The fact of the matter is that because of the separation of church and state in the United States and the way that the word “marriage” is defined in the English language, marriage under the state assures legal benefits for the two involved persons. (You can get a religious marriage under the church on your own.) However, the part that disgusts me is that these rights are reserved only for some couples and not others. And here, I must quote the Declaration of Independence (which is already so often done, especially by our overly-nationalistic politicians, but that’s a different article for a different day): “We hold these truths to be self-evident, that all men are created equal, that they are endowed by their Creator with certain unalienable Rights, that among these are…the pursuit of Happiness.”
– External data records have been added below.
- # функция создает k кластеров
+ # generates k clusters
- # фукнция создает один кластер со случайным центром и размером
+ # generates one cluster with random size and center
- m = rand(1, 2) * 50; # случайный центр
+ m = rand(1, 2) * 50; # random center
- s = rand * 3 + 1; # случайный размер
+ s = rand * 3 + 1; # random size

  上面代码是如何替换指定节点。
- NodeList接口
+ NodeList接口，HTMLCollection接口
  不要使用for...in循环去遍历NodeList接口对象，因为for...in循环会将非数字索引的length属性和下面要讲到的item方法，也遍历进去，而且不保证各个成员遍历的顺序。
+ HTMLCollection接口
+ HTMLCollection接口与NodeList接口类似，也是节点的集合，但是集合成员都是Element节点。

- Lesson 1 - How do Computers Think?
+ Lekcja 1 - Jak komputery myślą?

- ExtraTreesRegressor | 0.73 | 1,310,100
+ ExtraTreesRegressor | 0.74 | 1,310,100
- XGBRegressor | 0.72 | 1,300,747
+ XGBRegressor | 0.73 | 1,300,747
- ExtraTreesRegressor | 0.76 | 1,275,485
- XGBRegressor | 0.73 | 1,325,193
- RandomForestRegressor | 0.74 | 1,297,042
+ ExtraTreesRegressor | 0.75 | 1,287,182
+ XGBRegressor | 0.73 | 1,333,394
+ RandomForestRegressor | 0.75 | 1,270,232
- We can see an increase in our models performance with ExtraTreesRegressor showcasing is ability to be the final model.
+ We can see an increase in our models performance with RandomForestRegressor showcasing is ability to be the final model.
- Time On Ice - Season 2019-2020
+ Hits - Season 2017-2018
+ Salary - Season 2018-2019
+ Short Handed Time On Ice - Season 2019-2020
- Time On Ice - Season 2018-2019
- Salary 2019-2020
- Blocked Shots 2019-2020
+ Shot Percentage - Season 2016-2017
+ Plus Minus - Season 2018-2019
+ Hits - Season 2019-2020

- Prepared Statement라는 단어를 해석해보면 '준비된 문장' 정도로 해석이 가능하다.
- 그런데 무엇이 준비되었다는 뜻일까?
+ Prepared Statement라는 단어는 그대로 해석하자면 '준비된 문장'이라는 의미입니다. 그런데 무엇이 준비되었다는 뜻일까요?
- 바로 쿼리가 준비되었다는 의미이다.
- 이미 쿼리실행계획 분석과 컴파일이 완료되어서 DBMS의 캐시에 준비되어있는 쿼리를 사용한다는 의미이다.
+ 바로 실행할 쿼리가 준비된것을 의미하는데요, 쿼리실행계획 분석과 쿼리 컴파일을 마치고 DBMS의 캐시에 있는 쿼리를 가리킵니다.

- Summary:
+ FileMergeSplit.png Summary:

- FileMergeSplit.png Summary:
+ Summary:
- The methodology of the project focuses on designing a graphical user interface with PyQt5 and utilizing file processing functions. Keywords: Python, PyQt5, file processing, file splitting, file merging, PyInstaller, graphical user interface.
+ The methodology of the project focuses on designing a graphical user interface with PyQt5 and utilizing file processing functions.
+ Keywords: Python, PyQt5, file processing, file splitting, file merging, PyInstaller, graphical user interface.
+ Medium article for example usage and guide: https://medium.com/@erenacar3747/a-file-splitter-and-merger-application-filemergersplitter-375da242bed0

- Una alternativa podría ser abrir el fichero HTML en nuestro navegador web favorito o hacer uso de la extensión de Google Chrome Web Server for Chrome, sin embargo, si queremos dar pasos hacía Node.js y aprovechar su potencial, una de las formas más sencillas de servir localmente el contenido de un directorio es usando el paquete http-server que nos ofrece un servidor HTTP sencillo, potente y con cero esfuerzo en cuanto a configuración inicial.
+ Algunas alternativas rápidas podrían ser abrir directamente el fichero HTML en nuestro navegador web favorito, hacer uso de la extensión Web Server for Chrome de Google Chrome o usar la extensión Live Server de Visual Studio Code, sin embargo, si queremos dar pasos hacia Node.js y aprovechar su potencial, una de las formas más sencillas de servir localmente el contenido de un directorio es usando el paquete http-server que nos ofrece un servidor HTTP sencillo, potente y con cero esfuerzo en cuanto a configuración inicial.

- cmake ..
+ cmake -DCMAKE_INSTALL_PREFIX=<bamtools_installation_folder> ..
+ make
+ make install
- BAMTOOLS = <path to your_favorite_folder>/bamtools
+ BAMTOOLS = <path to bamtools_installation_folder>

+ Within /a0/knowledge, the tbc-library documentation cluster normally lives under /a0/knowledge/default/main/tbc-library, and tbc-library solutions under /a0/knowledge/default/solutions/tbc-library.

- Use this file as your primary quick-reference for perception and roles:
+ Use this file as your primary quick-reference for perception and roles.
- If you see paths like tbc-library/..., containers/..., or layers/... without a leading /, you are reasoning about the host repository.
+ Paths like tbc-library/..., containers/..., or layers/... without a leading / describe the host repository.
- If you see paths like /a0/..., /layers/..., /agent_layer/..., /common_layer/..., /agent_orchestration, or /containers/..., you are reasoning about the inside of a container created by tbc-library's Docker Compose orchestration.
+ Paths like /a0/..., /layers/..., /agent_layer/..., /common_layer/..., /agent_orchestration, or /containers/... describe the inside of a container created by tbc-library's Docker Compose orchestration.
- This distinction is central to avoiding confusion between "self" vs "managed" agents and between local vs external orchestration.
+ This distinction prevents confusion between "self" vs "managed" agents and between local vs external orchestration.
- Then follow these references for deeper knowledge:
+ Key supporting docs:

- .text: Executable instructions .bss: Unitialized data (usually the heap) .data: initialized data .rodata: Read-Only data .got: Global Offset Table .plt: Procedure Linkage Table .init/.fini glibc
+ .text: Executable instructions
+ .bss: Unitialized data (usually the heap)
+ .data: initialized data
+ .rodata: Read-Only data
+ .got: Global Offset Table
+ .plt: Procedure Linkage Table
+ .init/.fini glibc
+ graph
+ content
Notice, first of all, the inclusive and interreligious nature of the word “Creator”, so brilliantly-used by our secularly-minded founding fathers. One can interpret this being as the Christian and Jewish God, some undefinable supreme power, or even the scientific workings of nature. In any case, our Declaration makes it explicitly and indisputably clear that every human being inherently deserves access to the same rights. The desire for both legal rights and for a union that symbolizes mutual love is certainly part of every person’s “pursuit of happiness”, and therefore it should be irrefutably available to every person.

I have already quoted two parts of the two documents essential to our country’s vision and a definition from one of the most acknowledged dictionaries of the English language. Their one similarity? They all support my ideas about the separation of the church and state and the inequality that is still prevalent in American society. It surprises me that social conservatives (some religious), who so often pride themselves on their strict adherence to the words of the Constitution and other such documents, do not agree with my reasoning.

Perhaps part of the reason for this is that the Constitution does not explicitly say anything about marriage. However, given all that the Constitution does say about the separation between the church and state and equal rights, I find the bans on same-sex marriage inscribed in the constitutions of states such as North Carolina to be unethical, undemocratic and illegal under the Constitution of the United States of America.